There are thus even built concrete boats. Water weighs 1 kg/dm3, concrete 2.5kg. The specific weight of concrete varies from not compacted concrete: 2.3 kg, over compacted to reinforced concrete: 2.5 kg. But by the empty space inside the displaced volume of water is greater than the weight of the boat (Archimedes). So it is perfectly possible. (As wel ass iron boats.) Even Hitler gave orders to build huge concrete tankers. Often concrete vessels were used as containers towed without its own drive. The walls were only 102 to 127 mm thick. Especially in wartime, with a shortage of wood and steel, this building technique lived on.

You can even make garden ornaments: elephant, sphinx, eagle... in concrete. Start with a skeleton of thin and pliable rebar. Modelling surrounded by chicken wire. Fill the inside with hay or old newspapers, that you can take out later. And finish the exterior with fine concrete or mortar.

To give fresh concrete to old concrete or stone better adhesion you can make the existing surface rough by cutting out pieces or grinding grooves or hammering steel nails in, or drilling a few holes. There are also commercially plastic emulsions to paint a kind of a bonding layer on the older rocks. Of this you can also mix in some new concrete.

Roman concrete

In the mid- 20th century concrete structures were designed to last 50 years. Now we design buildings that defy 100 to 120 years. Roman port facilities have survived 2,000 years of chemical attack and waves underwater. And without reinforcement. It is extremely resistant to fragmentation and nearly immune to corrosion by salt water.

The Romans made concrete by mixing limestone and volcanic rock. The difference is not in the fillers (sand and (little)stones), but in the binder cement and /or clinker.
For underwater structures, limestone and volcanic ash were mixed in order to form mortar, and were together with volcanic tuff packed in wooden forms lowered in the sea. The seawater had a reaction to this. The lime was hydrated and responded with the ash to cement all together.

Vitruvius, an engineer at Emperor Augustus, and later, Pliny the Elder wrote that the best marine concrete was made ​​with ash from volcanic areas of the Gulf of Naples, near Pozzuoli. Ash with similar mineral properties, called pozzolana, is found in many parts of the world.

The research team of Monteiro found that Roman concrete differs essentially from the modern species.
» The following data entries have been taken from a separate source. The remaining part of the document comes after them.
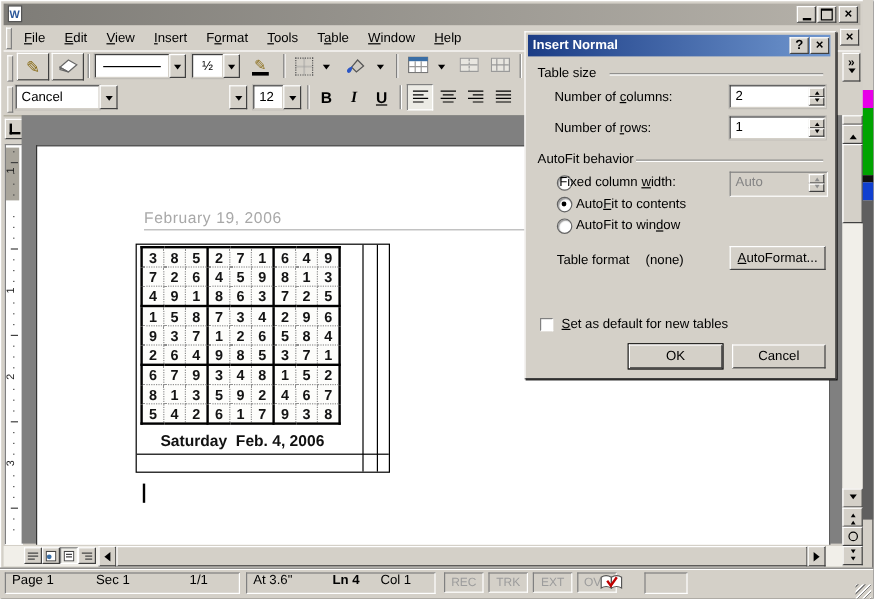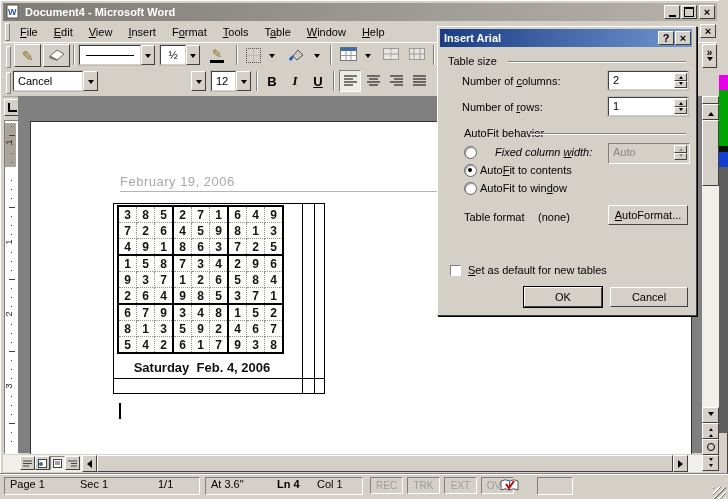--- a/index.html
+++ b/index.html
@@ -58,7 +58,6 @@
       <text x="3" y="11" font-size="9" font-weight="bold" fill="#2a5699">W</text>
         </svg>
     </span>
-    <span style="margin-left:22px;color:#fff;font-weight:bold;font-size:11px;">Document4 - Microsoft Word</span>
     <button class="btn" style="left:661px;top:2px;width:16px;height:14px;">
       <span style="width:7px;height:2px;background:#000;margin-top:7px;"></span>
     </button>

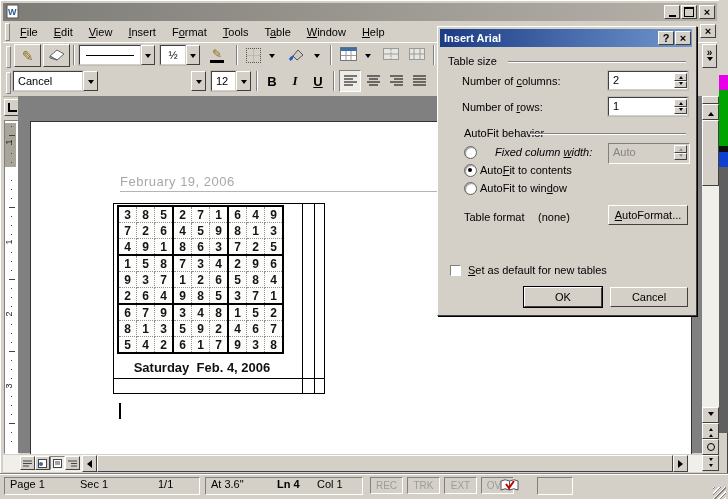--- a/index.html
+++ b/index.html
@@ -506,7 +506,7 @@
               border:1px solid;border-color:#fff #404040 #404040 #fff;box-shadow:1px 1px 0 #000;">
     <div class="abs" style="left:2px;top:2px;width:252px;height:18px;display:flex;align-items:center;
                 background:linear-gradient(90deg,#1b3c85,#7097cf);">
-      <span style="margin-left:4px;color:#fff;font-weight:bold;font-size:11px;">Insert Arial</span>
+      <span style="margin-left:4px;color:#fff;font-weight:bold;font-size:11px;">Insert Normal</span>
       <button class="btn" style="left:218px;top:2px;width:16px;height:14px;font-weight:bold;font-size:11px;">
         <span>?</span>
       </button>

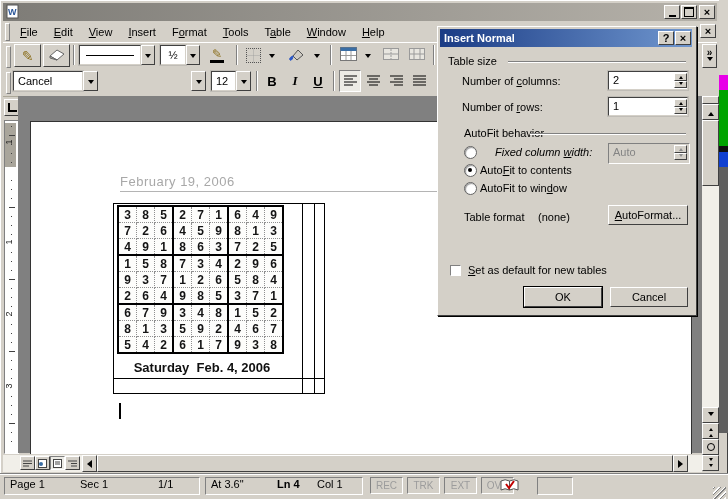--- a/index.html
+++ b/index.html
@@ -544,7 +544,7 @@
         </span>
     </span>
 
-    <span class="dlg-label" style="left:26px;top:100px;">AutoFit behavior</span>
+    <span class="dlg-label" style="left:10px;top:100px;">AutoFit behavior</span>
     <span class="groove" style="left:92px;top:106px;width:156px;"></span>
 
     <span class="radio" style="left:26px;top:119px;"></span>

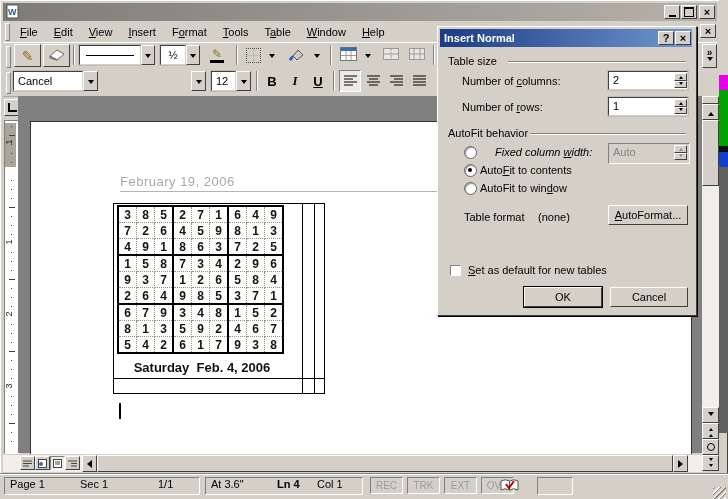--- a/index.html
+++ b/index.html
@@ -548,7 +548,7 @@
     <span class="groove" style="left:92px;top:106px;width:156px;"></span>
 
     <span class="radio" style="left:26px;top:119px;"></span>
-    <span class="dlg-label" style="left:57px;top:119px;font-style:italic;">Fixed column <u>w</u>idth:</span>
+    <span class="dlg-label" style="left:28px;top:119px;">Fixed column <u>w</u>idth:</span>
     <span class="abs" style="left:170px;top:116px;width:80px;height:19px;background:#d4d0c8;
                  border:1px solid;border-color:#808080 #fff #fff #808080;">
       <span style="position:relative;left:4px;top:2px;color:#848484;">Auto</span>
It has more aluminum and less silicon added.
The Roman recipe contains less than 10 percent of chalk (weight), and is burned to two-thirds or less (900°) of the temperature which is required for Portland cement (1450°). This makes the production more environmentally friendly.
Pozzolan is already by nature (volcanic) burnt earth that contains a lot of aluminum.
In reaction with lime it makes Al - tobermorite, that is giving high strength and durability.

Both the materials and the way the Romans used them are more durable than ours. Pozzolan can replace 40 percent of the world's demand for Portland cement.
And we use 19 billion tonnes of concrete per year!
The exact methods and compositions are, unfortunately, lost after the fall of the Roman Empire.